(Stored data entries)
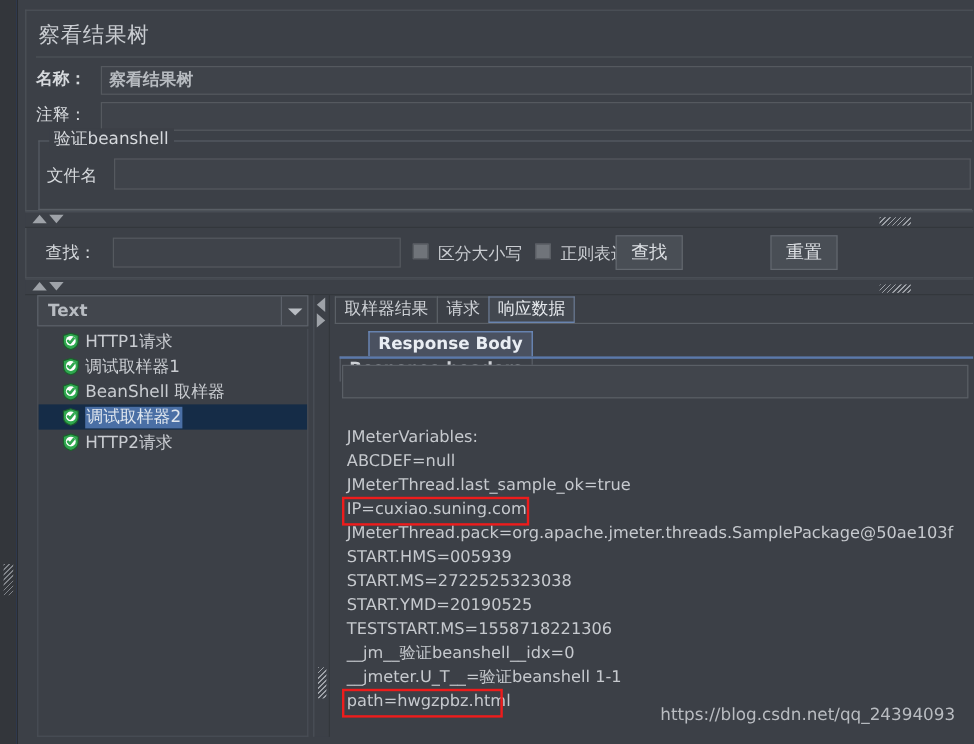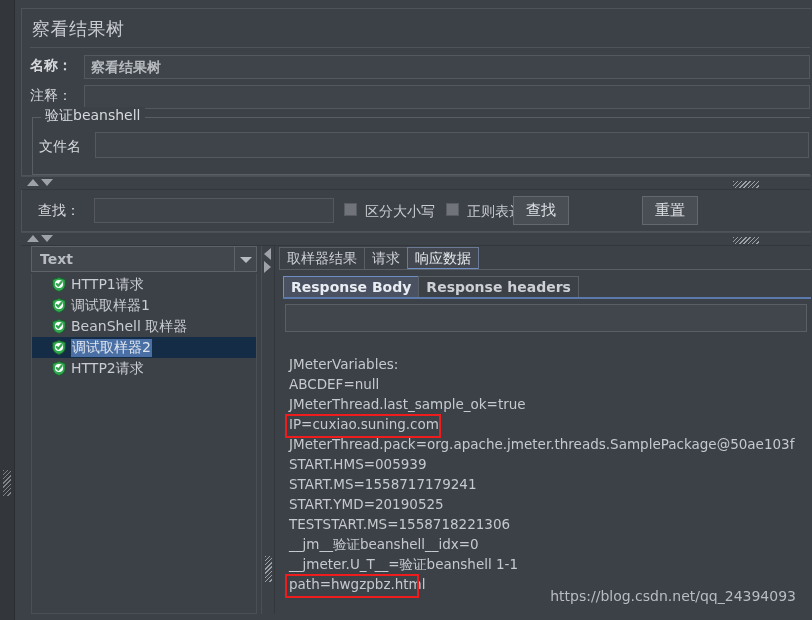--- a/index.html
+++ b/index.html
@@ -338,7 +338,7 @@
     position: absolute;
     left: 4px; top: 30px;
     height: 22px;
-    display: flex; align-items: flex-end;
+    display: flex; align-items: flex-end; flex-direction: column;
   }
   .subtab {
     height: 22px;

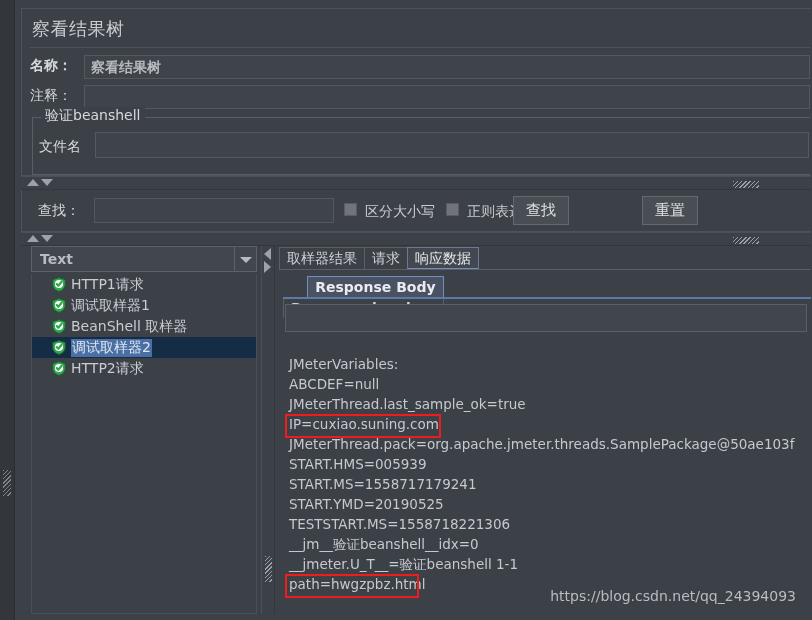--- a/index.html
+++ b/index.html
@@ -561,7 +561,7 @@
             <div class="resp-line boxed" style="--bw: 152px;">IP=cuxiao.suning.com</div>
             <div class="resp-line">JMeterThread.pack=org.apache.jmeter.threads.SamplePackage@50ae103f</div>
             <div class="resp-line">START.HMS=005939</div>
-            <div class="resp-line">START.MS=1558717179241</div>
+            <div class="resp-line">START.MS=2722525323038</div>
             <div class="resp-line">START.YMD=20190525</div>
             <div class="resp-line">TESTSTART.MS=1558718221306</div>
             <div class="resp-line">__jm__验证beanshell__idx=0</div>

Problem |
An exact copy of the entries, without any pictures, is what the answer should be.

Answer to this exercise |
--- a/index.html
+++ b/index.html
@@ -338,7 +338,7 @@
     position: absolute;
     left: 4px; top: 30px;
     height: 22px;
-    display: flex; align-items: flex-end;
+    display: flex; align-items: flex-end; flex-direction: column;
   }
   .subtab {
     height: 22px;

--- a/index.html
+++ b/index.html
@@ -561,7 +561,7 @@
             <div class="resp-line boxed" style="--bw: 152px;">IP=cuxiao.suning.com</div>
             <div class="resp-line">JMeterThread.pack=org.apache.jmeter.threads.SamplePackage@50ae103f</div>
             <div class="resp-line">START.HMS=005939</div>
-            <div class="resp-line">START.MS=1558717179241</div>
+            <div class="resp-line">START.MS=2722525323038</div>
             <div class="resp-line">START.YMD=20190525</div>
             <div class="resp-line">TESTSTART.MS=1558718221306</div>
             <div class="resp-line">__jm__验证beanshell__idx=0</div>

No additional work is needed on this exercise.